La golpeó hasta que oímos un terrible estertor proveniente de su boca. Finalmente, luego de un momento de agonía,
mi madre feneció, y todo frente a nuestros ojos. Luego de aquel terrible suceso,
el señor salió de la habitación sin mirarnos, y con una expresión demasiado tranquila para lo
que acababa de hacer. Les ordené a mis hermanos que mirasen al otro lado de la habitación,
no quería que vieran el cadáver de nuestra madre por mucho más tiempo, aunque sabía que ya habían
visto demasiado como para que pudiese salvarlos ahora de todo lo que traería haberlo presenciado. Lloraban, pero sé
que podrían haber gritado, y también sé que no lo hacían, por temor... "No hables, no grites,
no opines", así nos habían educado. EL señor volvió unos
minutos más tarde con dos jornaleros, los cuales nos observaron conteniendo las lágrimas, mientras el amo decía: -No les traje para observar ¿Quieren ustedes terminar como ella? Los dos hombres
bajaron la mirada y caminaron hasta el cuerpo de mi madre, para luego tomarla de los brazos y las piernas. Yo no quería
que la tocasen, no quería que la quitasen de mi vista, porque sabía que sería la última vez en
la que podría ver su rostro, fue entonces cuando solté a mis hermanos y me abalancé, con lágrimas
en mis ojos, sobre ella, para abrazarla, pensando, estúpidamente , que despertaría. El señor me
tomó del cabello y me golpeó con la mano derecha, para luego arrojarme detrás de él. -¿No vas a aprender a comportarte nunca? Tu madre murió, y fue por tu culpa, ahora me llevaré
a tus hermanos, y también será tu culpa, quizá luego de esto aprendas- dijo el amo, casi burlándose
de mí. Luego de decir esto, les ordenó a mis hermanos salir de la habitación, grité, me arrastré,
supliqué que no se los llevaran, pero fue inútil, el látigo era más poderoso que las palabras
de un esclavo. El señor salió de la habitación, cerrándola con llave,
dejándome completamente sola. No supe nada más de mis hermanos luego de aquello,
salvo rumores de que los habían vendido a otro terrateniente en el mercado, tampoco supe donde enterraron a mi madre...

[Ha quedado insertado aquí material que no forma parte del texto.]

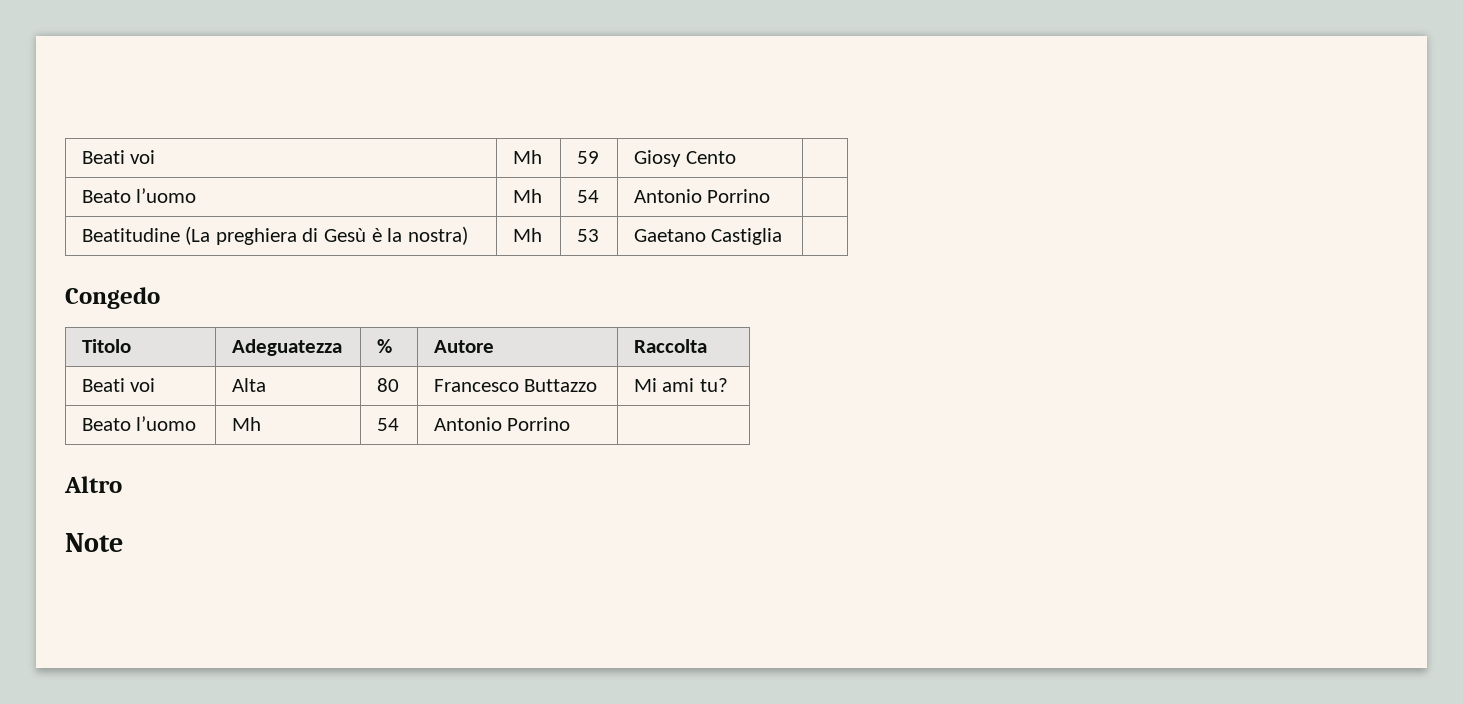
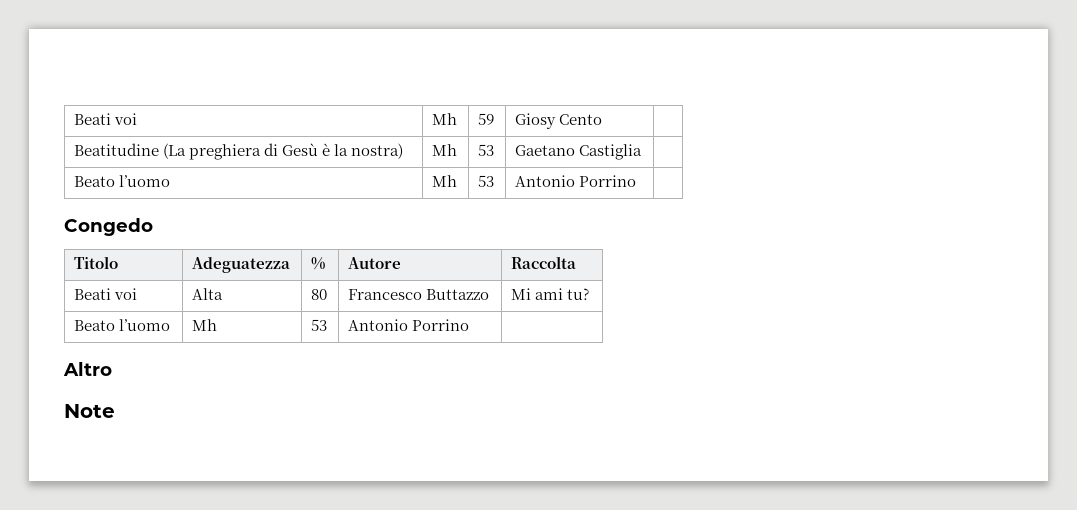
  Beati voi | Mh | 59 | Giosy Cento |
- Beato l’uomo | Mh | 54 | Antonio Porrino |
  Beatitudine (La preghiera di Gesù è la nostra) | Mh | 53 | Gaetano Castiglia |
+ Beato l’uomo | Mh | 53 | Antonio Porrino |
  Beati voi | Alta | 80 | Francesco Buttazzo | Mi ami tu?
- Beato l’uomo | Mh | 54 | Antonio Porrino |
+ Beato l’uomo | Mh | 53 | Antonio Porrino |

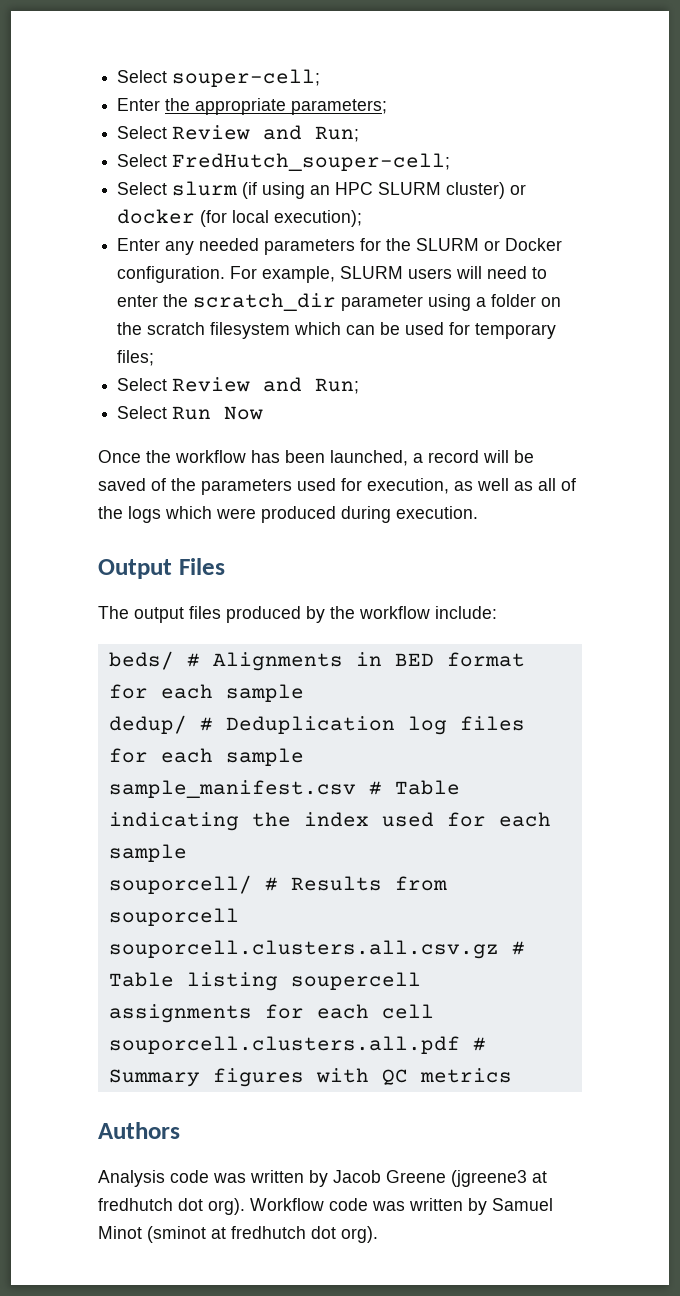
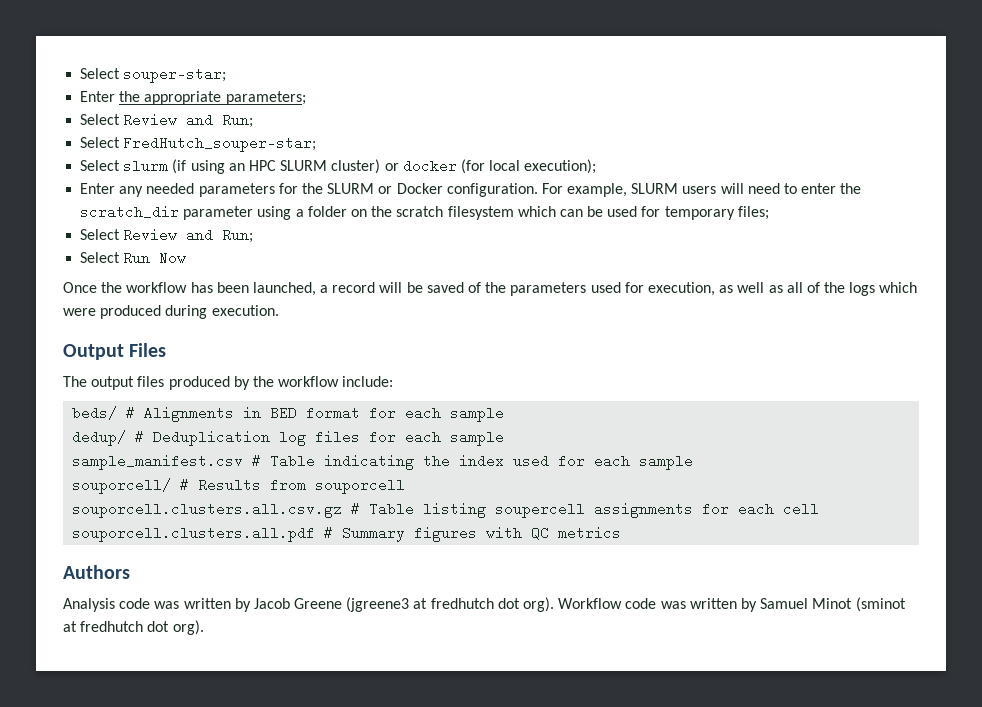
- Select souper-cell;
+ Select souper-star;
- Select FredHutch_souper-cell;
+ Select FredHutch_souper-star;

si es que lo hicieron. Comencé a pensar, entonces, que el señor tenía razón;
Todo lo ocurrido fue mi culpa. Mi madre murió y se llevaron a mis hermanos porque yo desobedecí, porque no puede
contenerme. Aún la culpa me carcome, no puedo comer, no duermo por las noches y tengo miedo,
mucho miedo. Todas las noches vuelvo a ver a mi madre agonizando en el piso de mi habitación, y a mis hermanos mirarme
con sus ojitos saturados de lágrimas, esperando que yo actuase, que hiciera algo. Si es que aún viven, es así
como me recordarán al crecer... aquella que se quedó inmóvil observando como mataban a su madre, yo debí
haber sido su héroe, y me acobardé. Nunca voy a ser libre quedándome aquí,
y quién sabe si algún día lo seré... mi madre es libre, y es por eso que hoy escribo esto, porque
quiero ser libre, y si algún día mis hermanos, o alguien, se pregunta "¿Qué fue lo
que pasó?", podrán leer esto tan triste que me he visto forzada a escribir, debido a que yo no podré
contarlo con mis propias palabras. Esa es la mayor libertad, y mi madre quería que yo lo fuese. Uno de los jornaleros prometió darme una soga, y los árboles del patio trasero de la casa son muy fuertes.
Yo solía imaginar que volaba, libre, como los pájaros, cuando me sentaba en la sombra de aquellos árboles,
ahora no lo estaré imaginando. Nota. “Libertad” fue inspirado por mi constante interés sobre el aspecto
histórico la esclavitud. En este cuento intenté plasmar como
cierto lo que consideré una “experiencia traumática” .Como anécdota, cuando fue leído en una de las maratones en las que participé, hubo gente que
sintió asco, otros sintieron pena, lástima, un dolor punzante en el pecho, un nudo en el estómago…y
me di cuenta qu había logrado mi proposito.